El momento clave fue captado por los propios alumnos, quienes grabaron al maestro mientras, con la sutileza de un elefante en una cristalería, usaba su teléfono para filmar por debajo de la falda de una chica que se acercó a su escritorio. El video se volvió viral en redes sociales más rápido que un meme de gatitos, desatando una ola de indignación y reclamos de castigo inmediato. Los usuarios no se guardaron nada, exigiendo medidas preventivas y cuestionando cómo alguien así llegó a estar frente a un salón.

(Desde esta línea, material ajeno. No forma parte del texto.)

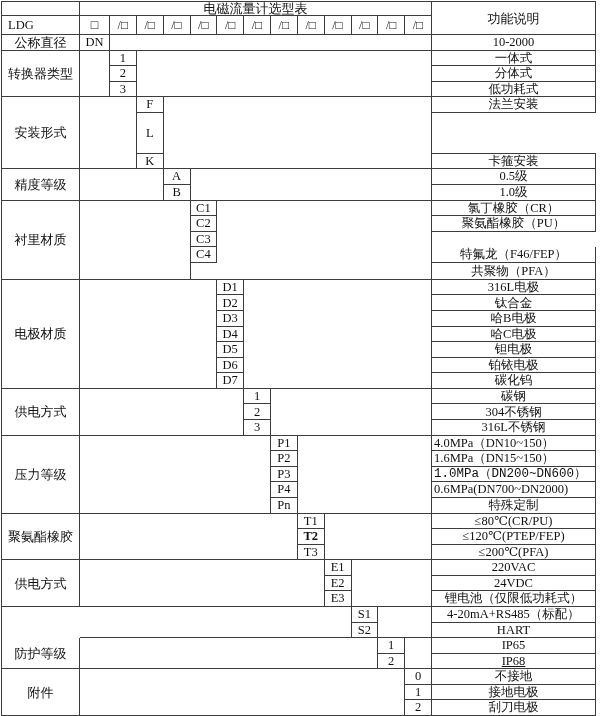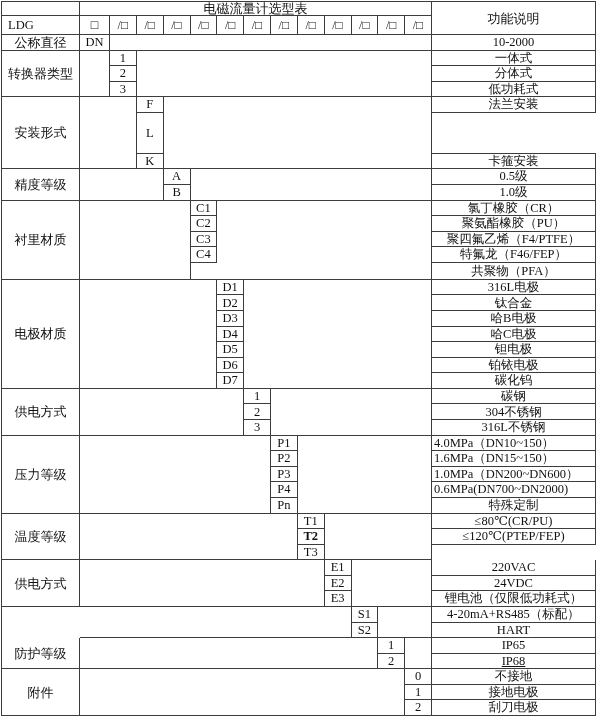--- a/index.html
+++ b/index.html
@@ -93,21 +93,20 @@
     <div class="c" style="grid-area: 11 / 5 / 12 / 6;">B</div>
     <div class="c" style="grid-area: 11 / 15 / 12 / 16;">1.0级</div>
     <div class="c label-cell" style="grid-area: 12 / 1 / 17 / 2;">衬里材质</div>
     <div class="c" style="grid-area: 12 / 2 / 17 / 6;"></div>
     <div class="c" style="grid-area: 12 / 7 / 17 / 15;"></div>
     <div class="c" style="grid-area: 12 / 6 / 13 / 7;">C1</div>
     <div class="c" style="grid-area: 12 / 15 / 13 / 16;">氯丁橡胶（CR）</div>
     <div class="c" style="grid-area: 13 / 6 / 14 / 7;">C2</div>
     <div class="c" style="grid-area: 13 / 15 / 14 / 16;">聚氨酯橡胶（PU）</div>
     <div class="c" style="grid-area: 14 / 6 / 15 / 7;">C3</div>
-    <div class="c" style="grid-area: 14 / 15 / 15 / 16;">聚四氟乙烯（F4/PTFE）</div>
     <div class="c" style="grid-area: 15 / 6 / 16 / 7;">C4</div>
     <div class="c" style="grid-area: 15 / 15 / 16 / 16;">特氟龙（F46/FEP）</div>
     <div class="c" style="grid-area: 16 / 6 / 17 / 7; margin-top: 16px;">C5</div>
     <div class="c" style="grid-area: 16 / 15 / 17 / 16;">共聚物（PFA）</div>
     <div class="c label-cell" style="grid-area: 17 / 1 / 24 / 2;">电极材质</div>
     <div class="c" style="grid-area: 17 / 2 / 24 / 7;"></div>
     <div class="c" style="grid-area: 17 / 8 / 24 / 15;"></div>
     <div class="c" style="grid-area: 17 / 7 / 18 / 8;">D1</div>
     <div class="c" style="grid-area: 17 / 15 / 18 / 16;">316L电极</div>
     <div class="c" style="grid-area: 18 / 7 / 19 / 8;">D2</div>
@@ -132,33 +131,34 @@
     <div class="c" style="grid-area: 26 / 8 / 27 / 9;">3</div>
     <div class="c" style="grid-area: 26 / 15 / 27 / 16;">316L不锈钢</div>
     <div class="c label-cell" style="grid-area: 27 / 1 / 32 / 2;">压力等级</div>
     <div class="c" style="grid-area: 27 / 2 / 32 / 9;"></div>
     <div class="c" style="grid-area: 27 / 10 / 32 / 15;"></div>
     <div class="c" style="grid-area: 27 / 9 / 28 / 10;">P1</div>
     <div class="c desc-left" style="grid-area: 27 / 15 / 28 / 16;">4.0MPa（DN10~150）</div>
     <div class="c" style="grid-area: 28 / 9 / 29 / 10;">P2</div>
     <div class="c desc-left" style="grid-area: 28 / 15 / 29 / 16;">1.6MPa（DN15~150）</div>
     <div class="c" style="grid-area: 29 / 9 / 30 / 10;">P3</div>
-    <div class="c desc-left" style="grid-area: 29 / 15 / 30 / 16;">1.0MPa（DN200~DN600）</div>
+    <div class="c desc-left" style="grid-area: 29 / 15 / 30 / 16; font-family: Liberation Mono, monospace;">1.0MPa（DN200~DN600）</div>
     <div class="c" style="grid-area: 30 / 9 / 31 / 10;">P4</div>
     <div class="c desc-left" style="grid-area: 30 / 15 / 31 / 16;">0.6MPa(DN700~DN2000)</div>
     <div class="c" style="grid-area: 31 / 9 / 32 / 10;">Pn</div>
     <div class="c" style="grid-area: 31 / 15 / 32 / 16;">特殊定制</div>
-    <div class="c label-cell" style="grid-area: 32 / 1 / 35 / 2;">温度等级</div>
+    <div class="c label-cell" style="grid-area: 32 / 1 / 35 / 2;">聚氨酯橡胶</div>
     <div class="c" style="grid-area: 32 / 2 / 35 / 10;"></div>
     <div class="c" style="grid-area: 32 / 11 / 35 / 15;"></div>
     <div class="c" style="grid-area: 32 / 10 / 33 / 11;">T1</div>
     <div class="c" style="grid-area: 32 / 15 / 33 / 16;">≤80℃(CR/PU)</div>
     <div class="c" style="grid-area: 33 / 10 / 34 / 11; font-weight: bold;">T2</div>
     <div class="c" style="grid-area: 33 / 15 / 34 / 16;">≤120℃(PTEP/FEP)</div>
     <div class="c" style="grid-area: 34 / 10 / 35 / 11;">T3</div>
+    <div class="c" style="grid-area: 34 / 15 / 35 / 16;">≤200℃(PFA)</div>
     <div class="c label-cell" style="grid-area: 35 / 1 / 38 / 2;">供电方式</div>
     <div class="c" style="grid-area: 35 / 2 / 38 / 11;"></div>
     <div class="c" style="grid-area: 35 / 12 / 38 / 15;"></div>
     <div class="c" style="grid-area: 35 / 11 / 36 / 12;">E1</div>
     <div class="c" style="grid-area: 35 / 15 / 36 / 16;">220VAC</div>
     <div class="c" style="grid-area: 36 / 11 / 37 / 12;">E2</div>
     <div class="c" style="grid-area: 36 / 15 / 37 / 16;">24VDC</div>
     <div class="c" style="grid-area: 37 / 11 / 38 / 12;">E3</div>
     <div class="c" style="grid-area: 37 / 15 / 38 / 16;">锂电池（仅限低功耗式）</div>
     <div class="c" style="grid-area: 38 / 2 / 40 / 12;"></div>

La dirección de la escuela, tratando de no parecer el villano de la historia, colaboró con las autoridades para documentar el caso. La SSC aclaró que actuaron a petición del representante legal del colegio, mientras Enrique fue trasladado al Ministerio Público, donde se definirá su destino legal tras ser informado de sus derechos. La Fiscalía ya está juntando pruebas para ver si enfrenta cargos por acoso sexual y violación a leyes de protección a menores.
Mientras tanto, este escándalo deja claro que las escuelas necesitan más que pizarrones y gises; urgen medidas para evitar que los salones se conviertan en sets de grabaciones perturbadoras. ¿Será que este caso despierte un cambio, o solo será otro video viral olvidado?